Relevance tends to turn up like the proverbial bad penny. David Rabe's 1972 Tony Award-winning Sticks and Bones, which is being revived by Wellfleet's Harbor Stage Company (through September 8), has one foot in the froth of mid-20th-century television, the other in the morass of Vietnam. Yet with legions of damaged Americans returning from Iraq and Afghanistan, Rabe's black comedy proves as lacerating today as when he wrote it (as part of a Vietnam trilogy that also includes The Basic Training of Pavlo Hummel and Streamers) in the wake of an 11-month tour "in country." The Simpsons has replaced The Adventures of Ozzie and Harriet as the longest-running sitcom in history, proof that no one is coming home to as relentlessly sunny and insular a homeland as that of the play. But Sticks and Bones still wields the cliché-rattling power that caused many CBS affiliates to duck and cover rather than air the TV-movie version produced in 1973.

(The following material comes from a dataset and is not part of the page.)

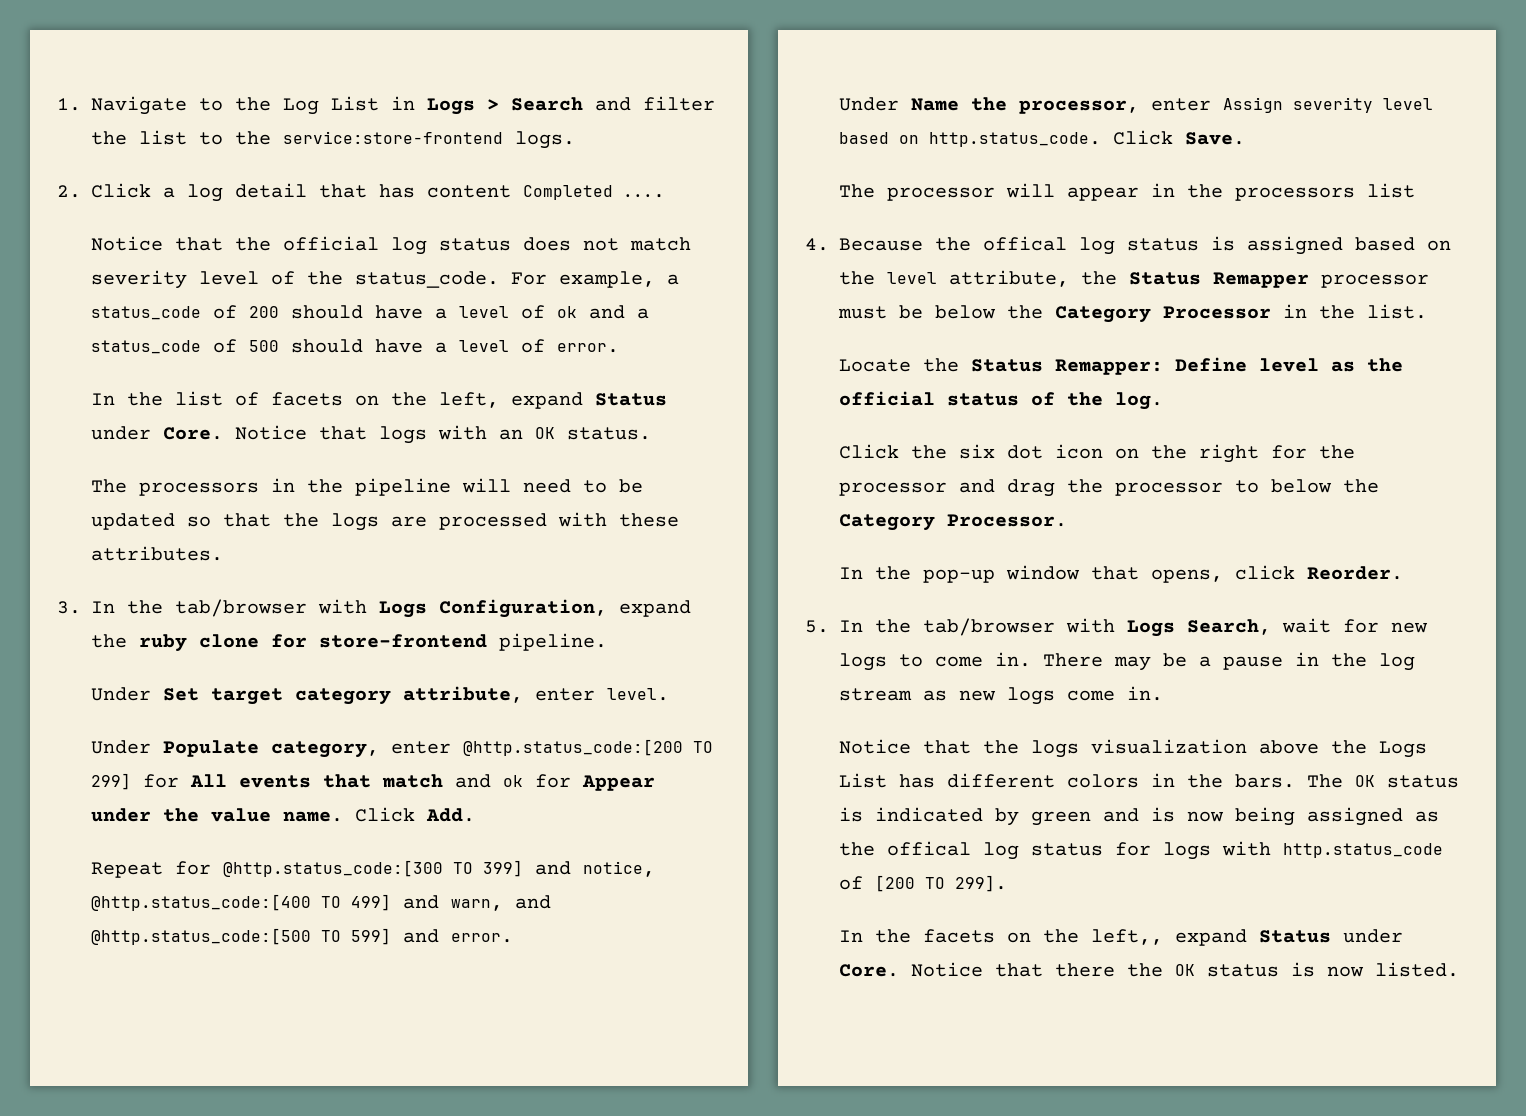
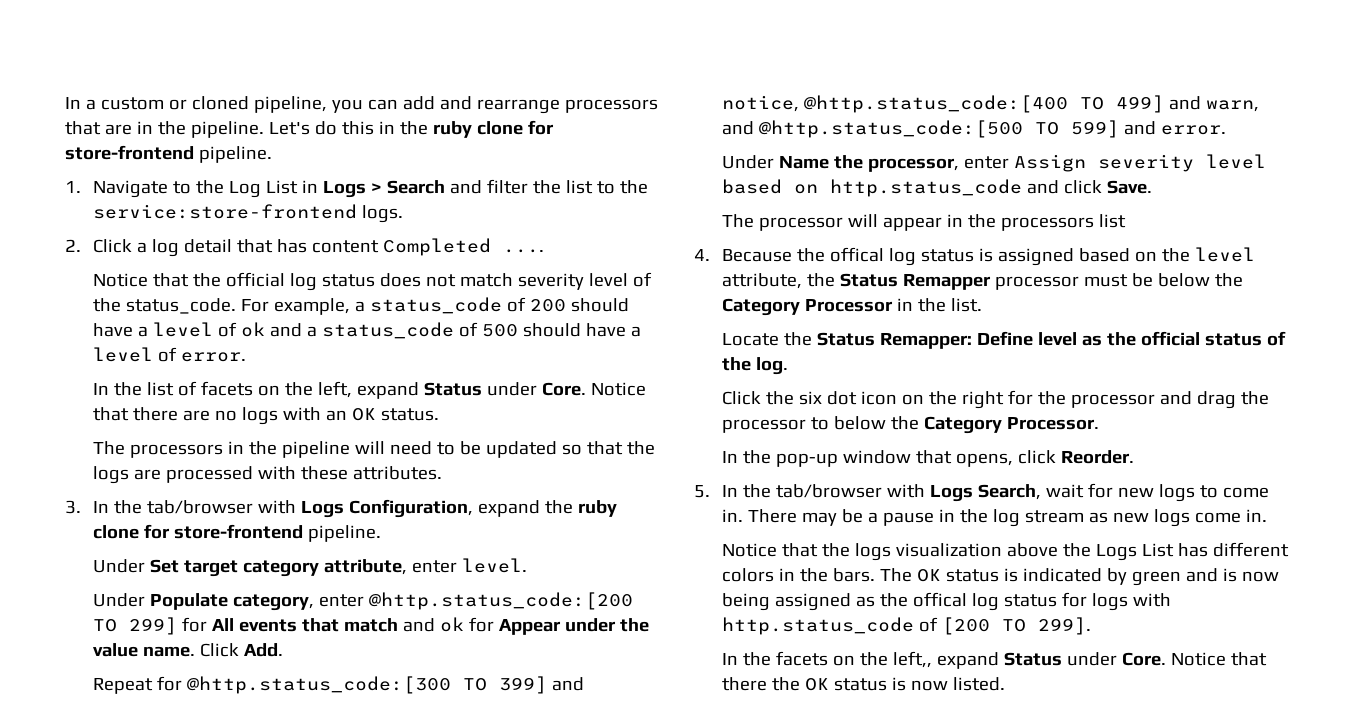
(57, 104) none -> [65,96,658,114] [65,120,554,138] [65,145,272,163] In a custom or cloned pipeline, you can add and rearrange processors that are in the pipeline. Let's do this in the ruby clone for store-frontend pipeline. //
(367, 433) none -> [132,407,237,421] there are no
[928,130,1173,147] http.status_code. Click -> [829,179,1102,197] http.status_code and click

The setting is chez Nelson circa 1968, when a convoy of trucks bearing the walking wounded arrives at the door delivering Ozzie and Harriet's embittered older son, David, blinded in Vietnam but determined to make his nuclear clan open their eyes to the ugliness beyond their happy-go-lucky, blinkered existence. For those not old enough to remember the Nelsons, who lived their lives on the small screen (somewhere between a sitcom and reality TV, it now seems) from 1952 to 1966, David's relatives include ice-cream-eating dad Ozzie, kitchen-bound mom Harriet, and guitar-strumming younger brother Rick, who in the late '50s became a teen rock star. Here he's a handsome lug who ambles in and out, primarily to masticate some of Mom's fine fudge and snap photos of family doings, however mucked up they are by the despairing and volatile David.
Sticks and Bones must be a difficult work to pull off, because it is by no means tonally consistent. Harriet and Rick are broadly caricatured, though they ultimately surprise you. David is shadowed by the presence of the Vietnamese girl he left behind (a mute, somewhat puzzling device until the end), discovering too late that she was the one thing tethering him to his humanity. The returned vet's lashing out can be quite funny, as when he whacks Harriet's mainstay, the unctuous Father Donald, with his white cane every time the priest tries to bless him. But at other times he speaks a depressive, arguably banal poetry. Ozzie is perhaps the most interesting character, David's crisis seeming to trigger in him one of his own. Alternately rueful and manic, he reminisces à la Rabbit Angstrom of an athletic youth and compiles a large stack of curriculum vitae — lists of all his possessions and their monetary value — that he frenziedly orders family members to distribute to all and sundry on every occasion possible.